> _Your goal_:
An exact copy of every entry below is required, and no picture may appear in it.
Start of Data shown
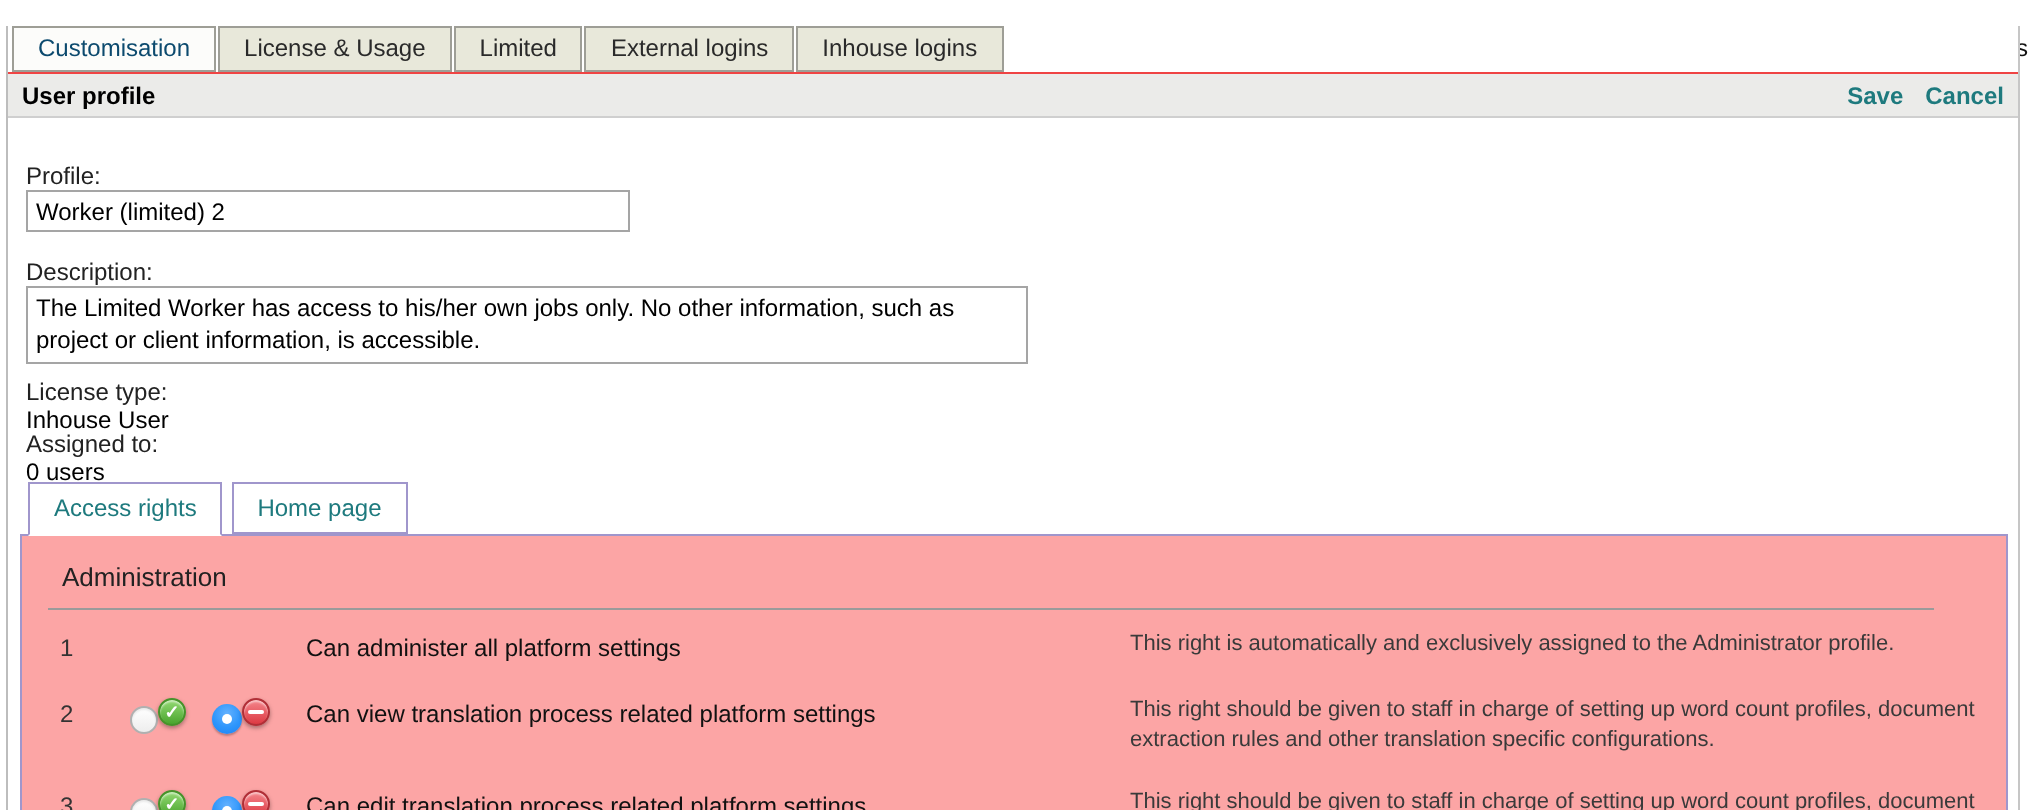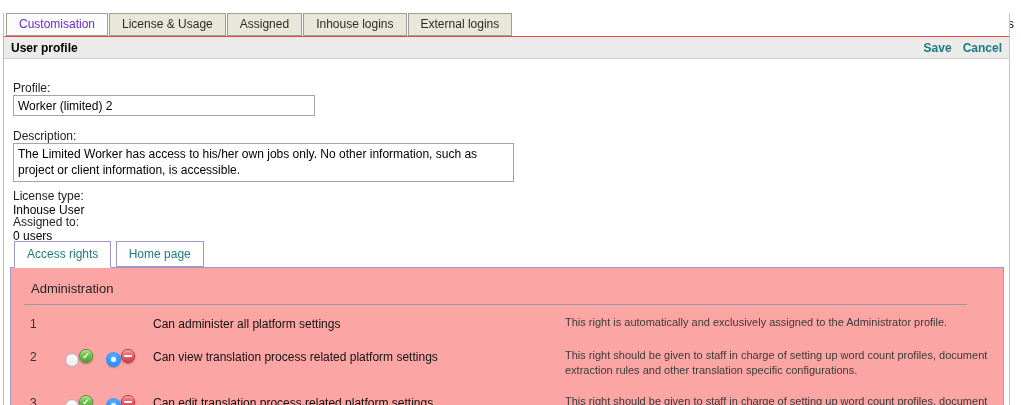--- a/index.html
+++ b/index.html
@@ -20,21 +20,21 @@
     background:#fff;
   }
 
   
   .tabrow { height:23px; display:flex; align-items:flex-end; padding-left:2px; }
   .tab {
     height:23px; line-height:21px; padding:0 12px; margin-right:1px;
     border:1px solid #9e9e96; background:#e8e8da; color:#2a2a2a;
     font-size:12px; cursor:pointer; white-space:nowrap;
   }
-  .tab.active { background:#fcfcfa; color:#6d28d9; }
+  .tab.active { background:#fcfcfa; color:#0c4a6e; }
 
   
   .header-bar {
     height:23px; background:#ebebe9;
     border-top:1px solid #ef4444; border-bottom:1px solid #cfcfcf;
     display:flex; align-items:center; justify-content:space-between;
     padding:0 7px;
   }
   .header-bar .title { font-weight:bold; font-size:12px; color:#000; }
   .header-actions { display:flex; gap:11px; }
@@ -126,23 +126,23 @@
 </head>
 <body>
 
 <span class="settings-link">Settings</span>
 
 <div class="container">
 
   <div class="tabrow">
     <div class="tab active">Customisation</div>
     <div class="tab">License &amp; Usage</div>
-    <div class="tab">Assigned</div>
+    <div class="tab">Limited</div>
+    <div class="tab">External logins</div>
     <div class="tab">Inhouse logins</div>
-    <div class="tab">External logins</div>
   </div>
 
   <div class="header-bar">
     <span class="title">User profile</span>
     <span class="header-actions">
       <span>Save</span>
       <span>Cancel</span>
     </span>
   </div>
End of Data shown
> _Written answer_:
--- a/index.html
+++ b/index.html
@@ -20,21 +20,21 @@
     background:#fff;
   }
 
   
   .tabrow { height:23px; display:flex; align-items:flex-end; padding-left:2px; }
   .tab {
     height:23px; line-height:21px; padding:0 12px; margin-right:1px;
     border:1px solid #9e9e96; background:#e8e8da; color:#2a2a2a;
     font-size:12px; cursor:pointer; white-space:nowrap;
   }
-  .tab.active { background:#fcfcfa; color:#6d28d9; }
+  .tab.active { background:#fcfcfa; color:#0c4a6e; }
 
   
   .header-bar {
     height:23px; background:#ebebe9;
     border-top:1px solid #ef4444; border-bottom:1px solid #cfcfcf;
     display:flex; align-items:center; justify-content:space-between;
     padding:0 7px;
   }
   .header-bar .title { font-weight:bold; font-size:12px; color:#000; }
   .header-actions { display:flex; gap:11px; }
@@ -126,23 +126,23 @@
 </head>
 <body>
 
 <span class="settings-link">Settings</span>
 
 <div class="container">
 
   <div class="tabrow">
     <div class="tab active">Customisation</div>
     <div class="tab">License &amp; Usage</div>
-    <div class="tab">Assigned</div>
+    <div class="tab">Limited</div>
+    <div class="tab">External logins</div>
     <div class="tab">Inhouse logins</div>
-    <div class="tab">External logins</div>
   </div>
 
   <div class="header-bar">
     <span class="title">User profile</span>
     <span class="header-actions">
       <span>Save</span>
       <span>Cancel</span>
     </span>
   </div>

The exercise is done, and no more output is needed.